Dataset content Start Marker
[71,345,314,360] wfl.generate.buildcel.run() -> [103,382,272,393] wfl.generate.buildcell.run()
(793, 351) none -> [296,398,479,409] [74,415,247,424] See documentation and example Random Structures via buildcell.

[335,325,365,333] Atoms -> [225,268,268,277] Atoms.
Dataset content End Marker
Dataset content Start Marker
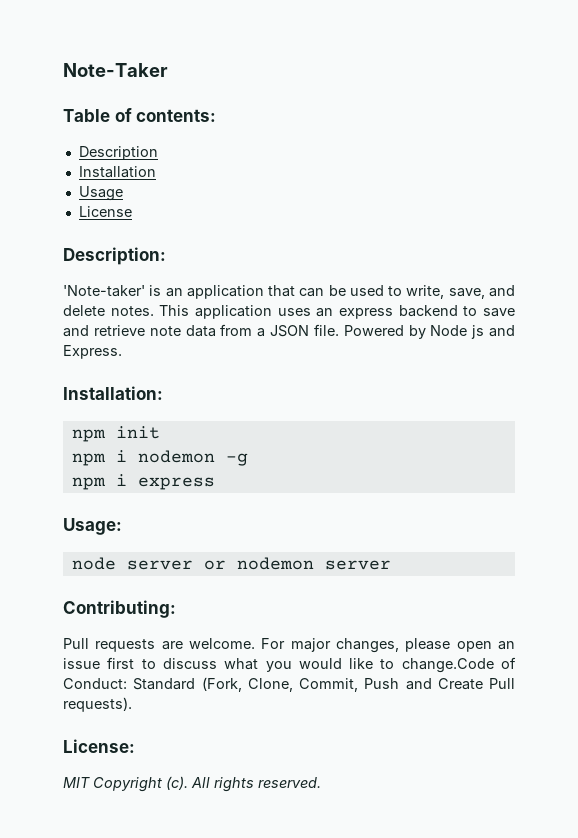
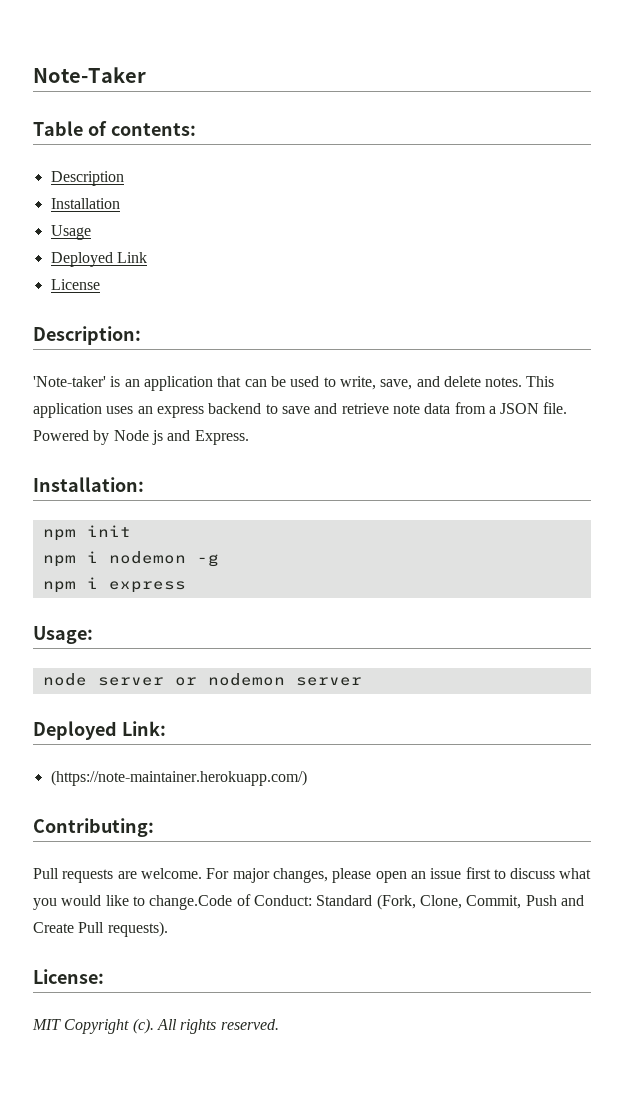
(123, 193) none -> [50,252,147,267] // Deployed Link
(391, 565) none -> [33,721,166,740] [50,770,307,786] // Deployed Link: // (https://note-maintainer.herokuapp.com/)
Dataset content End Marker
• [Problem to solve]
Give again, word for word, every line of the listing above from the one with "[71,345,314,360] wfl.generate.buildcel.run() ->" to the one with "[335,325,365,333] Atoms ->", both inclusive, and nothing beyond them.

• [Reply]
[71,345,314,360] wfl.generate.buildcel.run() -> [103,382,272,393] wfl.generate.buildcell.run()
(793, 351) none -> [296,398,479,409] [74,415,247,424] See documentation and example Random Structures via buildcell.

[335,325,365,333] Atoms -> [225,268,268,277] Atoms.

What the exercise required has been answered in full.